What this task involves ->
For the material that follows, return exactly the lines from the one with "BARUKAS - Salted Supernuts (90g x 6): 3 -> 2" through the one with "G Hughes - Salad", both ends included.

====== Data for the task ======

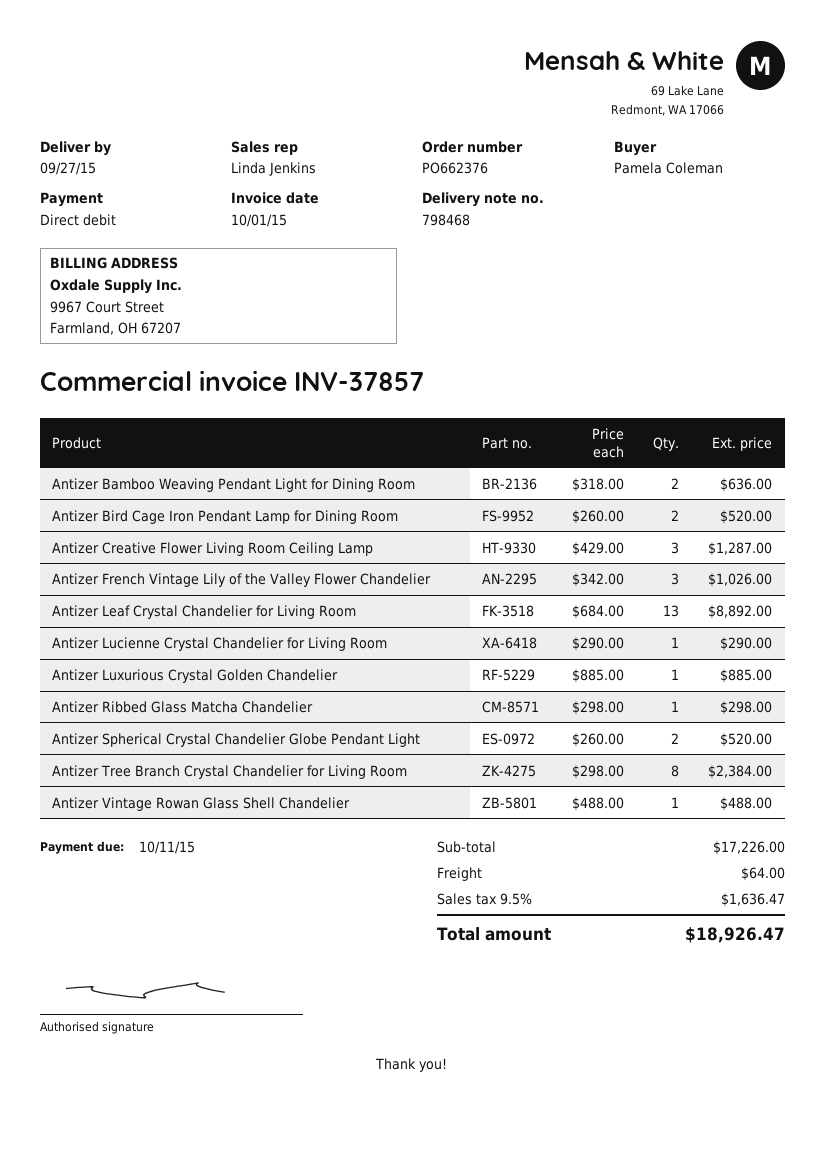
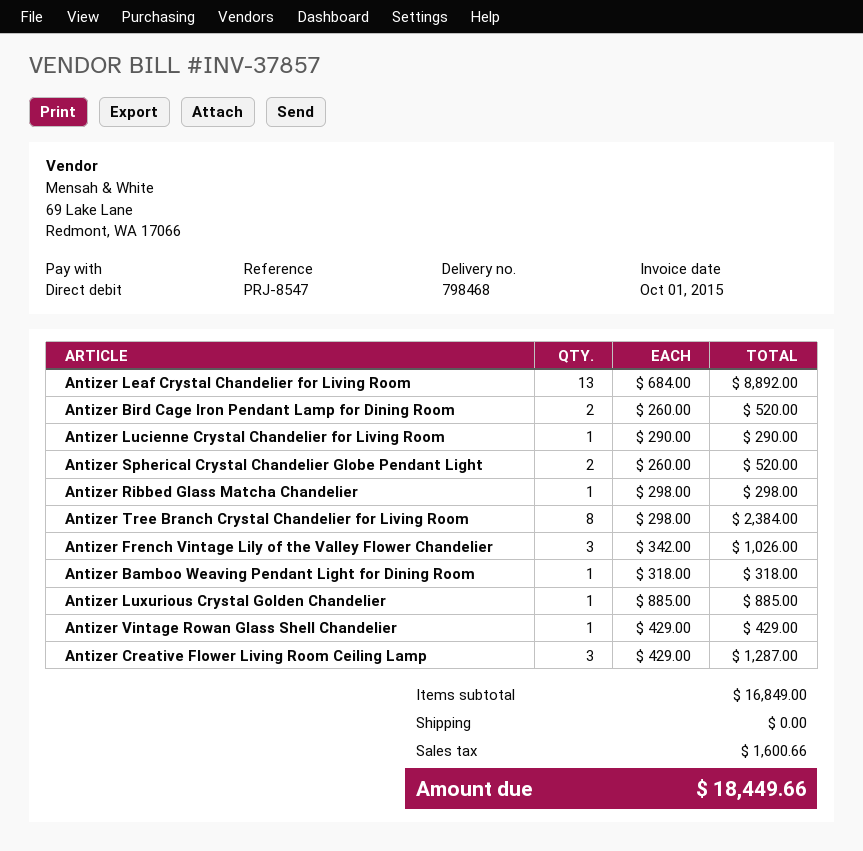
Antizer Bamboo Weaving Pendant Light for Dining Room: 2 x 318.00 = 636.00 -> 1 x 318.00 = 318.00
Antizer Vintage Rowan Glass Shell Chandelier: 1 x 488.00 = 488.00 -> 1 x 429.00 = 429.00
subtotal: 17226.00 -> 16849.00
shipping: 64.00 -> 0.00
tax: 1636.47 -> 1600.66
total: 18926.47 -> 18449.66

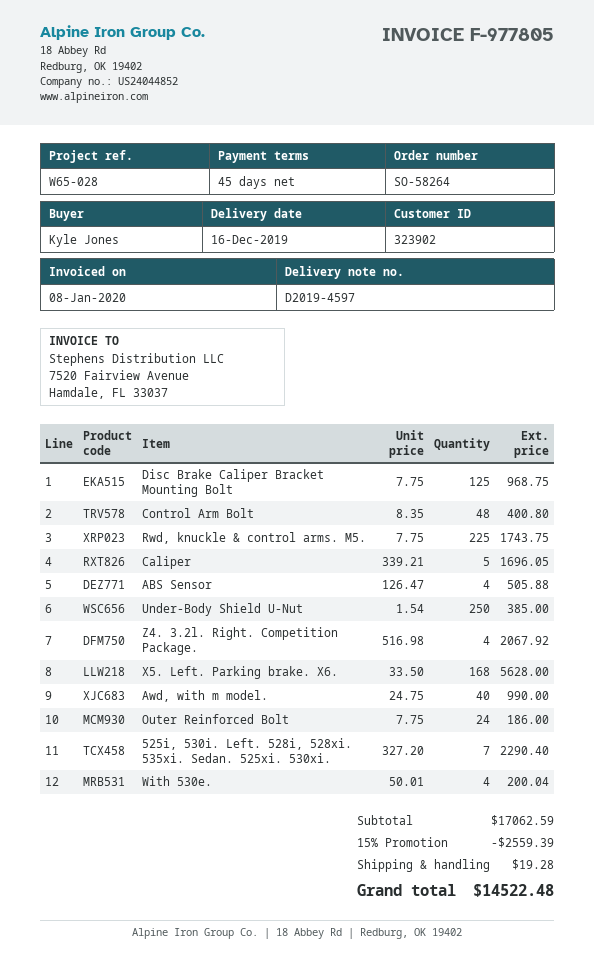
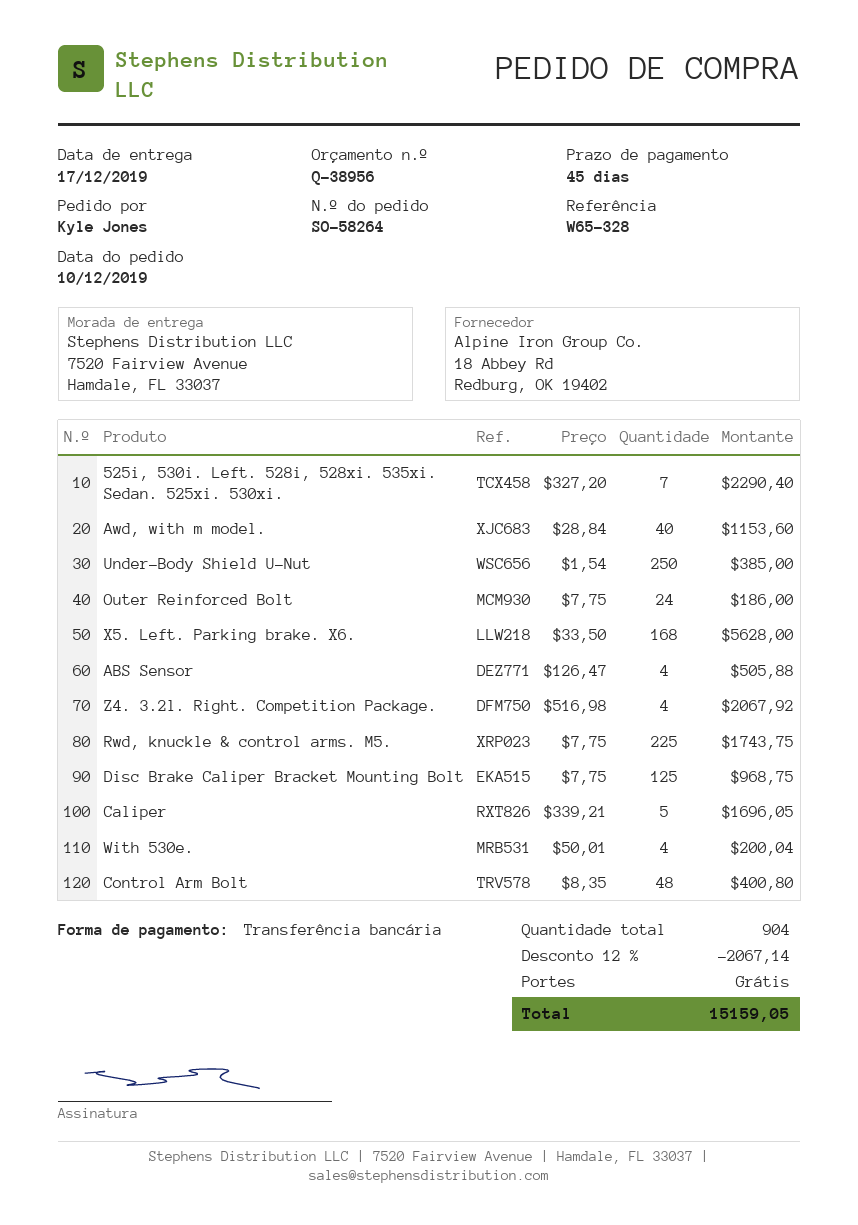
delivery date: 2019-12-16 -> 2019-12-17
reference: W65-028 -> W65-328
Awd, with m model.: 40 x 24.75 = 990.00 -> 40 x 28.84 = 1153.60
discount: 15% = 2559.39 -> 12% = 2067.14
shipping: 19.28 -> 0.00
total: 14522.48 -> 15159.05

======
====== Data for the task ======

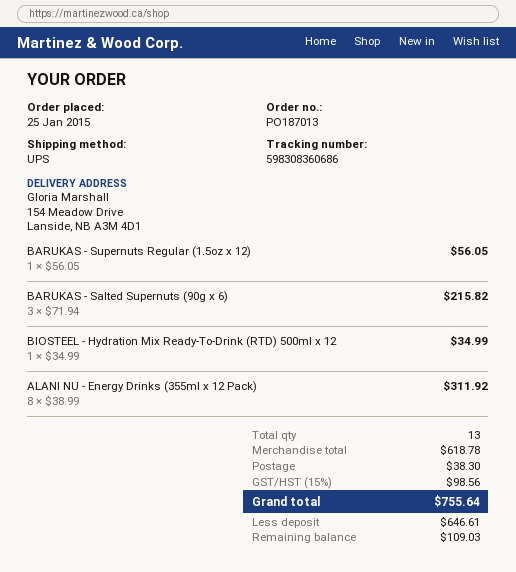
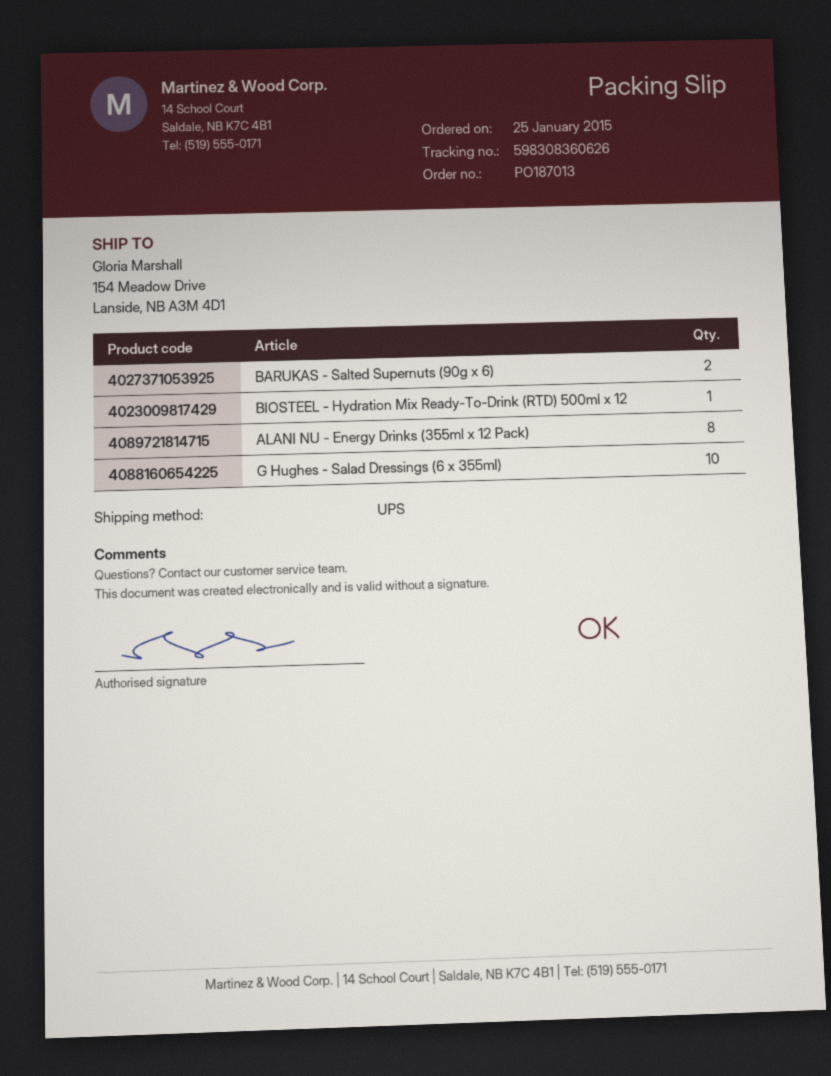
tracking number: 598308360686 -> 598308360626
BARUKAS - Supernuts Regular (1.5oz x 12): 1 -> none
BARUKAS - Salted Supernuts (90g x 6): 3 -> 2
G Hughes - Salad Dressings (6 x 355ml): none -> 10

======
====== Data for the task ======

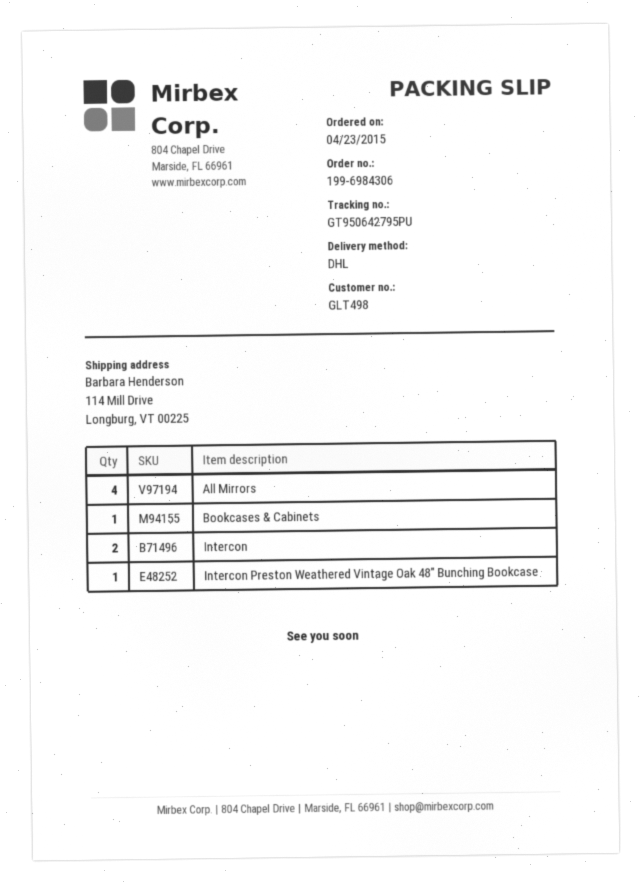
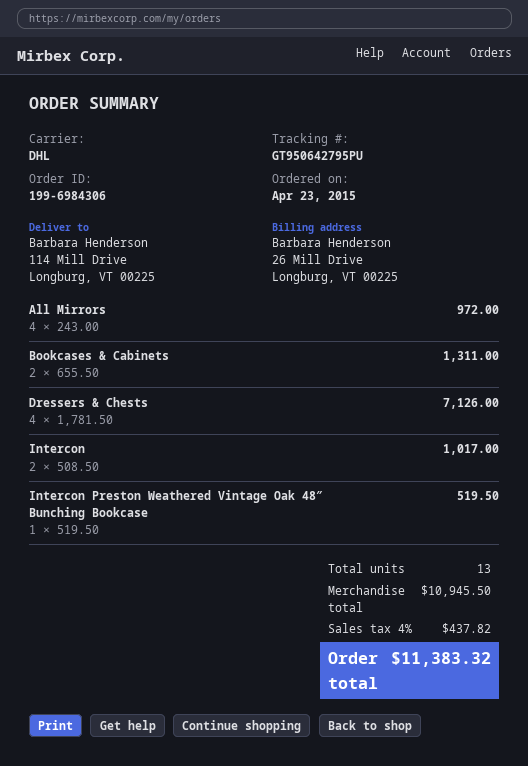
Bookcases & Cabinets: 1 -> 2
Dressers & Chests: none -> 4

======

Completed task ->
BARUKAS - Salted Supernuts (90g x 6): 3 -> 2
G Hughes - Salad Dressings (6 x 355ml): none -> 10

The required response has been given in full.